**Exercise description**: Below this sentence is a listing; return exactly its lines from the one with "[133,175,216,188] introduces ->" to the one with "[540,152,645,167] Controllers ->", both kept, and nothing more.

**Listed records**:
.....

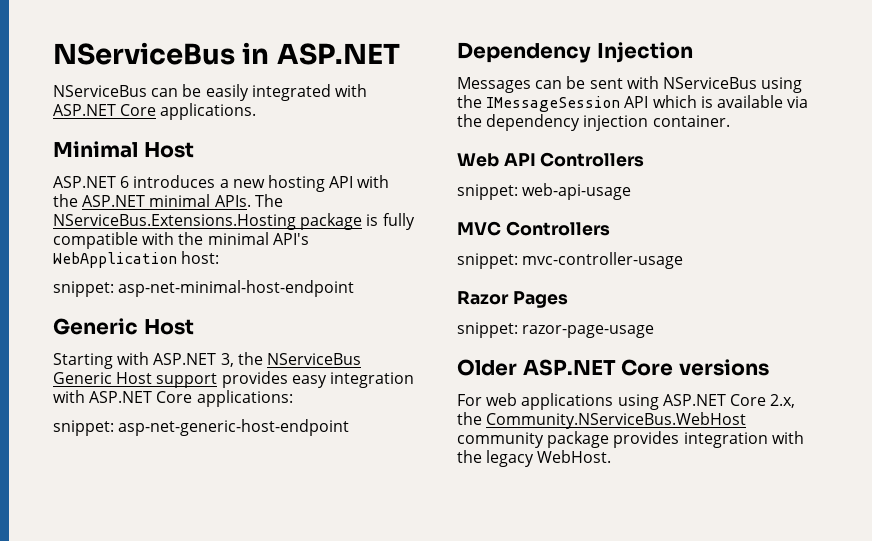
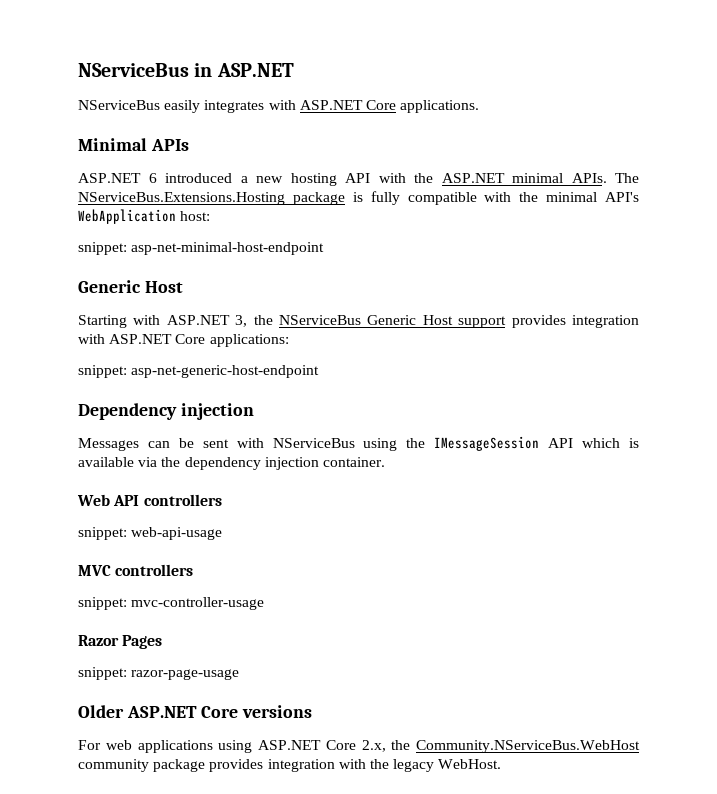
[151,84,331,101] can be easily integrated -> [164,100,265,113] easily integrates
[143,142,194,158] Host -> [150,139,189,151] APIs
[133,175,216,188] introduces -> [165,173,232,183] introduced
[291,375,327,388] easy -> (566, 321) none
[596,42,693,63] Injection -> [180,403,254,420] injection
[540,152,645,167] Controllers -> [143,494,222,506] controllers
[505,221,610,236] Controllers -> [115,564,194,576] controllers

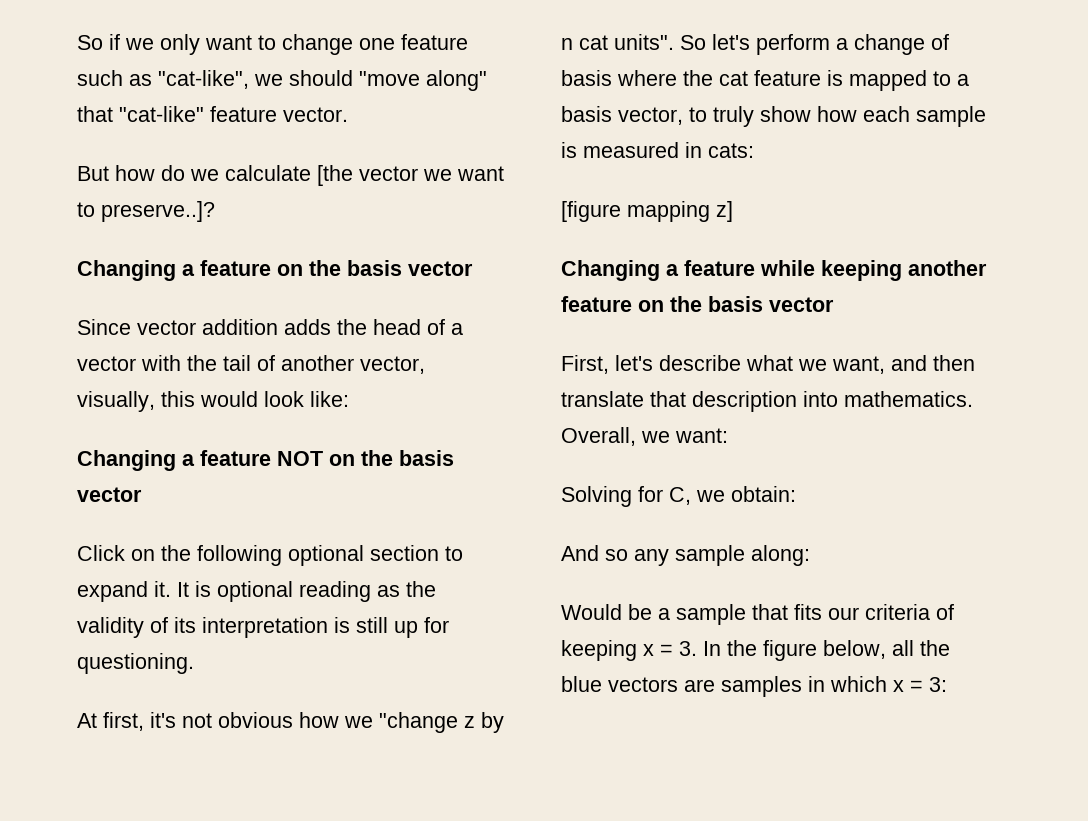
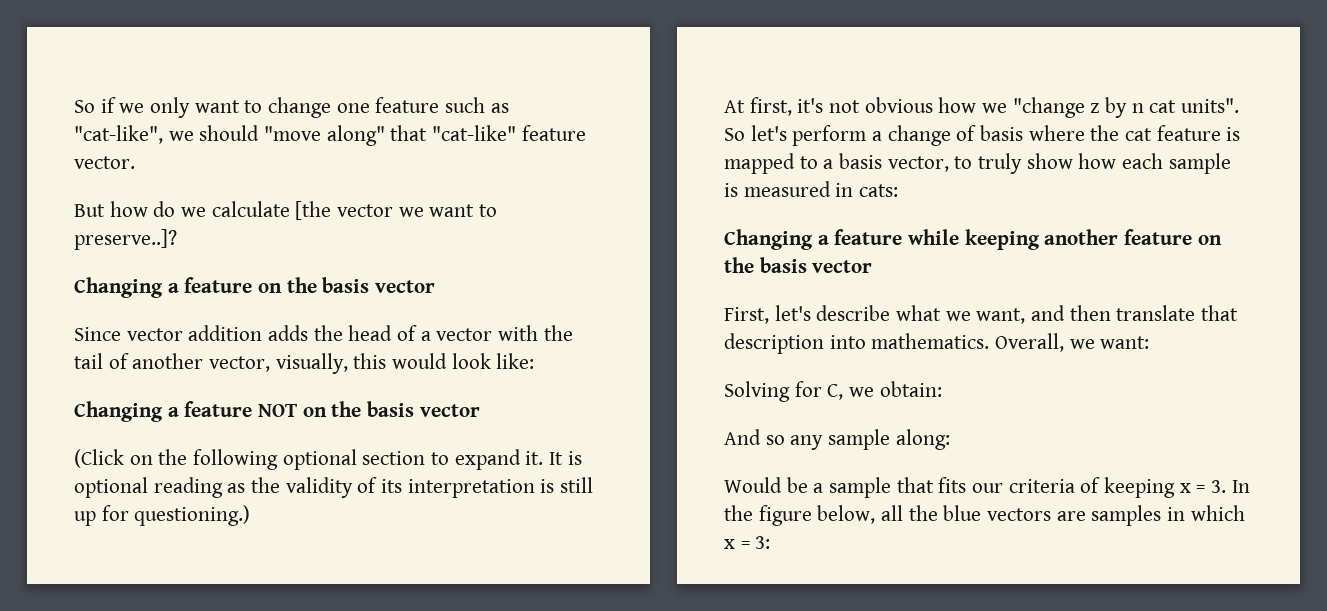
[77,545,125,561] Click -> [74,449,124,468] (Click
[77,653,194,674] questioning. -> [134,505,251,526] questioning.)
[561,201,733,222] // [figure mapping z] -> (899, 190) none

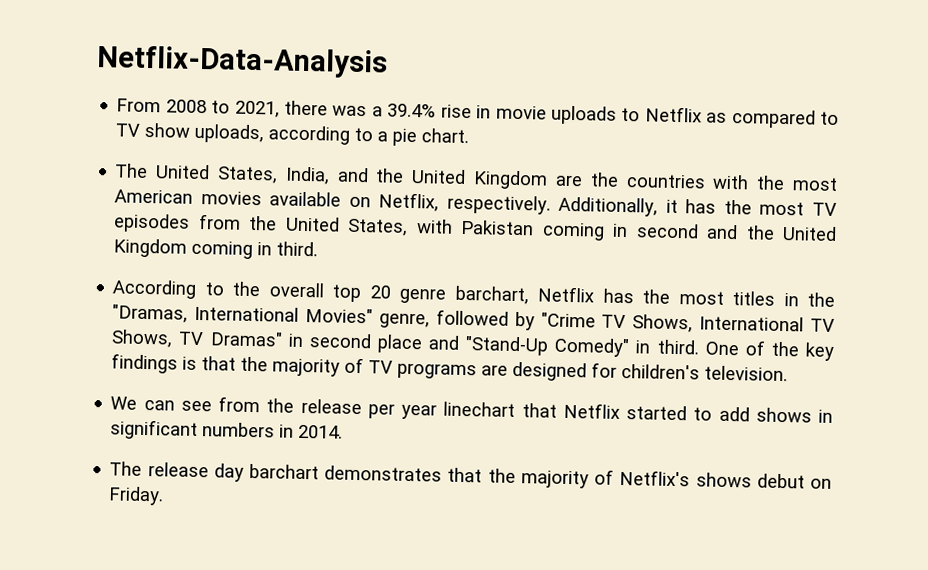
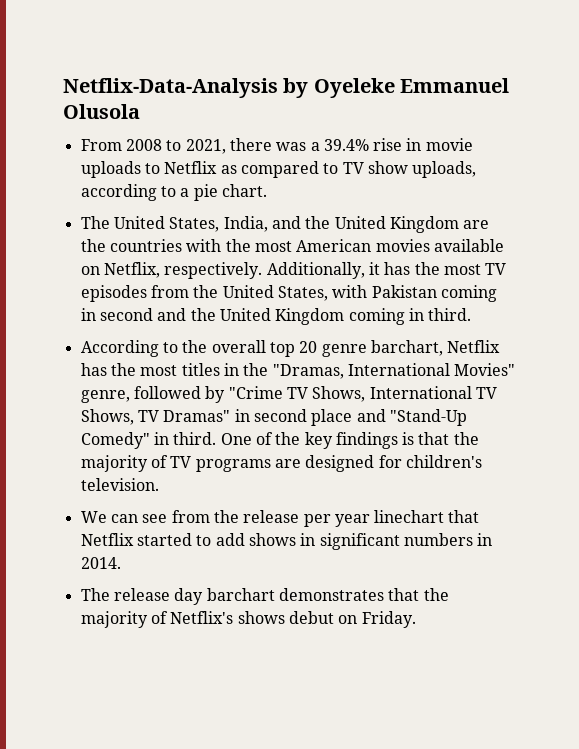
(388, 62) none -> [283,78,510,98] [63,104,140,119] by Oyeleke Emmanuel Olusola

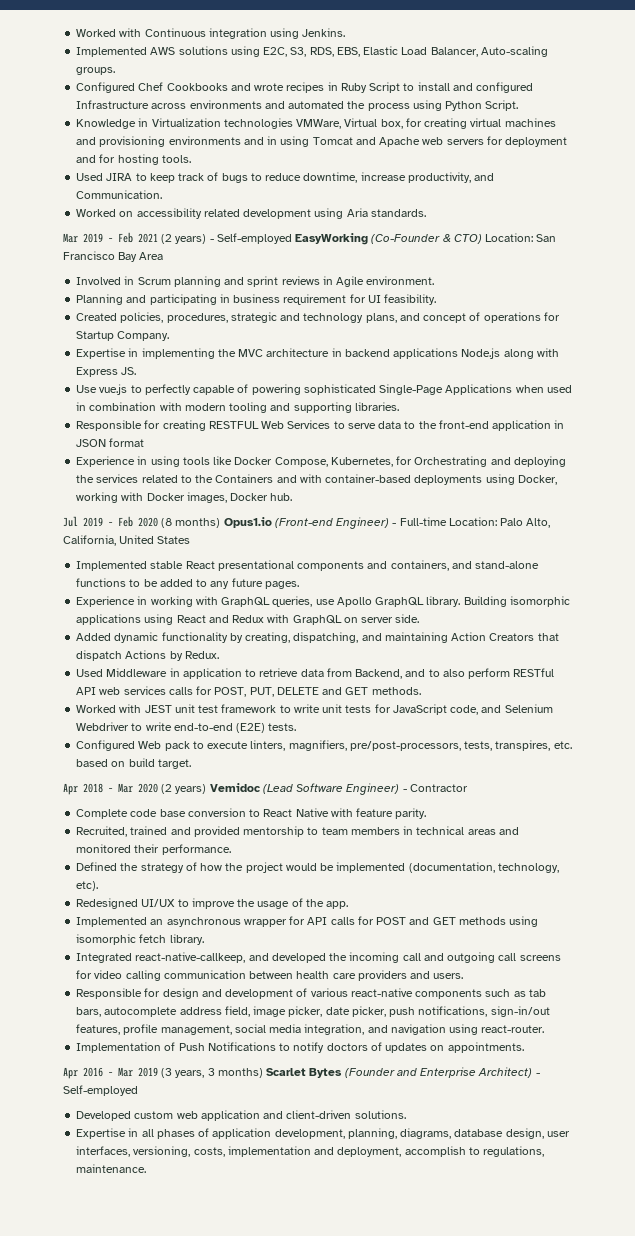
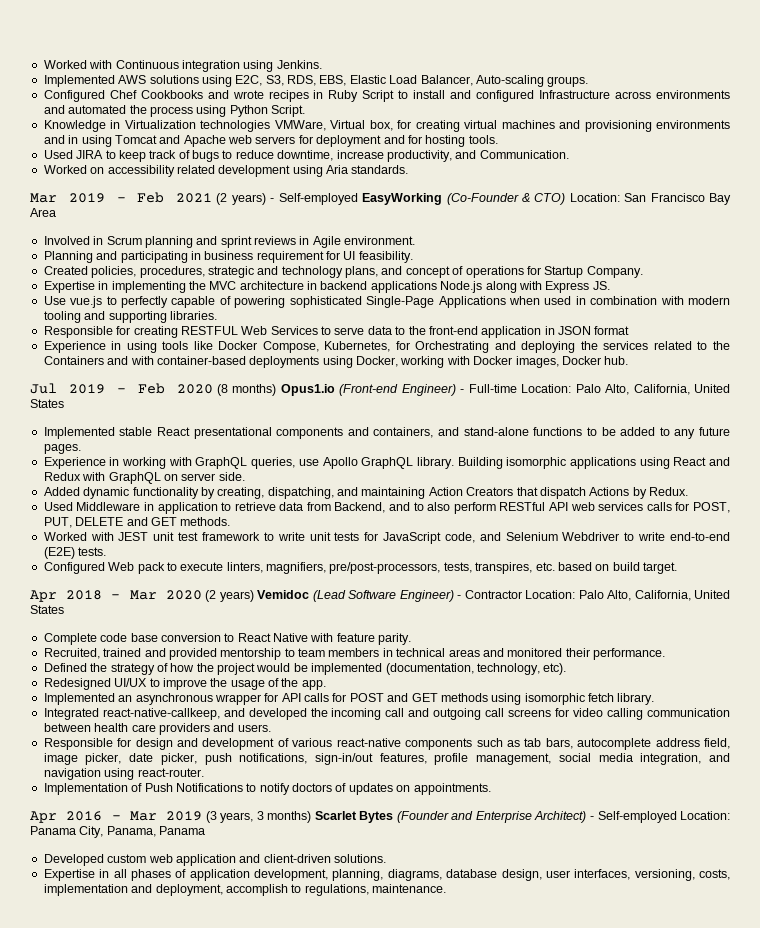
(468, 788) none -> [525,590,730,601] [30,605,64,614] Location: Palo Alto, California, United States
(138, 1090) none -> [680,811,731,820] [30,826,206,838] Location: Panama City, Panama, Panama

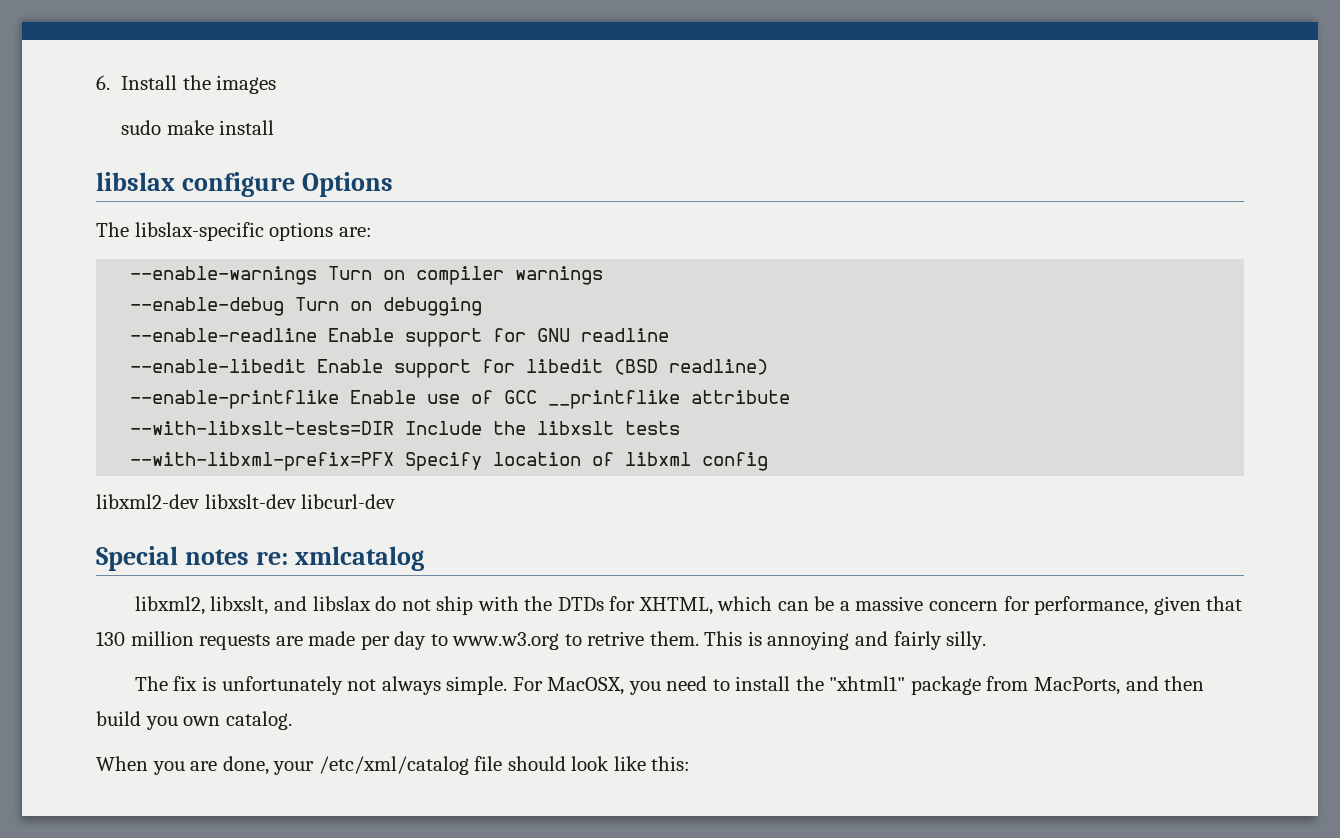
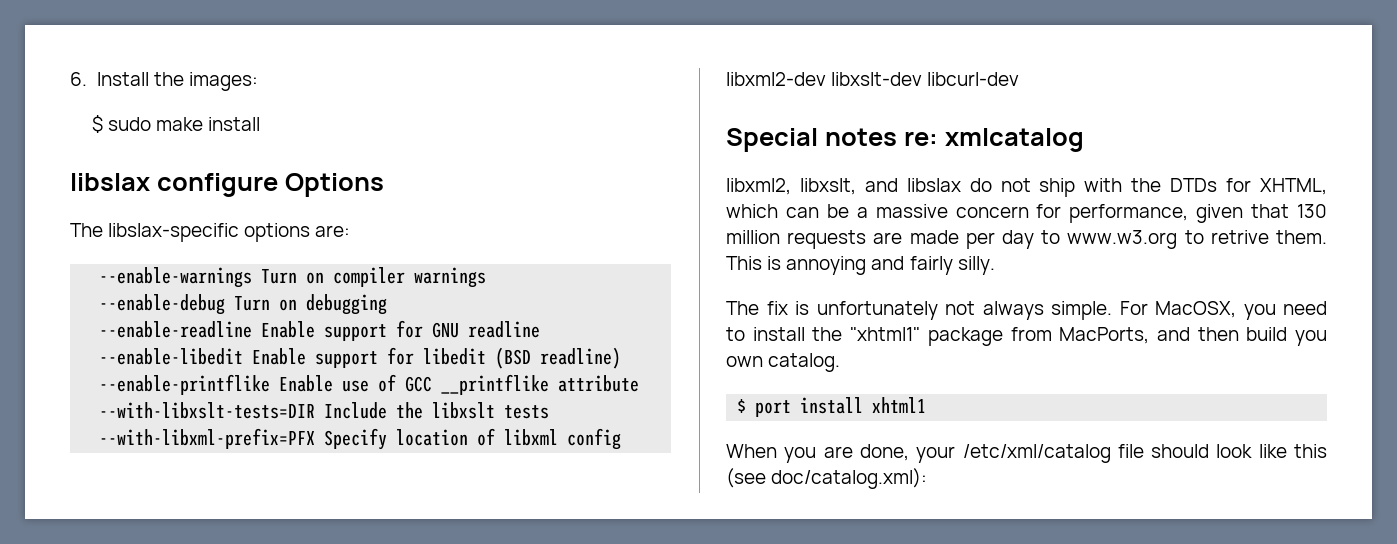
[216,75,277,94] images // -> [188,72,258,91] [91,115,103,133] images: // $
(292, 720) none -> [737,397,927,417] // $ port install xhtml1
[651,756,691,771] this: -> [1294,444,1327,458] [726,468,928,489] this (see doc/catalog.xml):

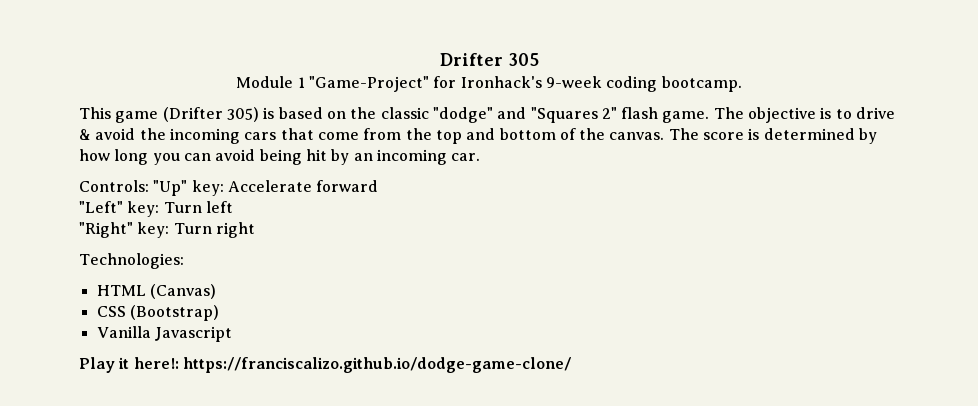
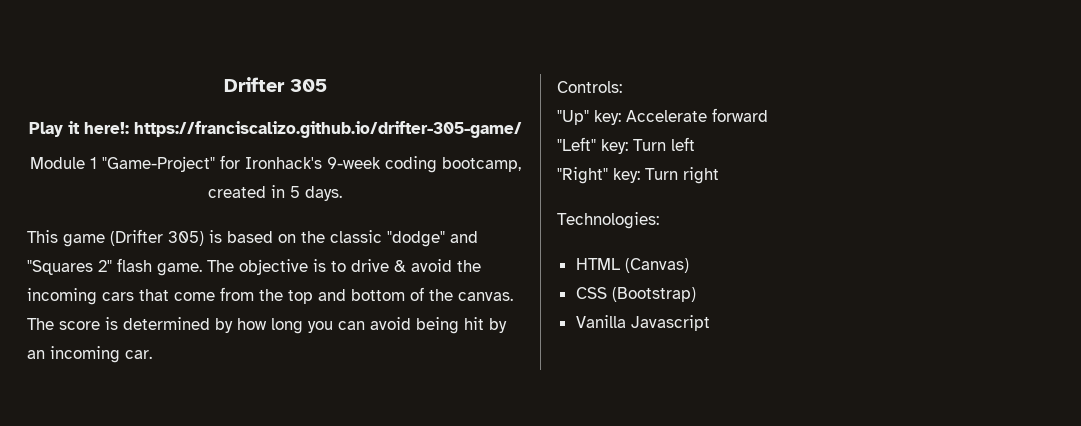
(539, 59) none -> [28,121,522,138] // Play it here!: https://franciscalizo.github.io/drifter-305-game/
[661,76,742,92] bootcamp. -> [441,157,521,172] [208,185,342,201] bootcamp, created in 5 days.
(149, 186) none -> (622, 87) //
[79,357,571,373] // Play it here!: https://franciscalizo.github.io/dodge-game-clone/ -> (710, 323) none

.....

**Result of the task**:
[133,175,216,188] introduces -> [165,173,232,183] introduced
[291,375,327,388] easy -> (566, 321) none
[596,42,693,63] Injection -> [180,403,254,420] injection
[540,152,645,167] Controllers -> [143,494,222,506] controllers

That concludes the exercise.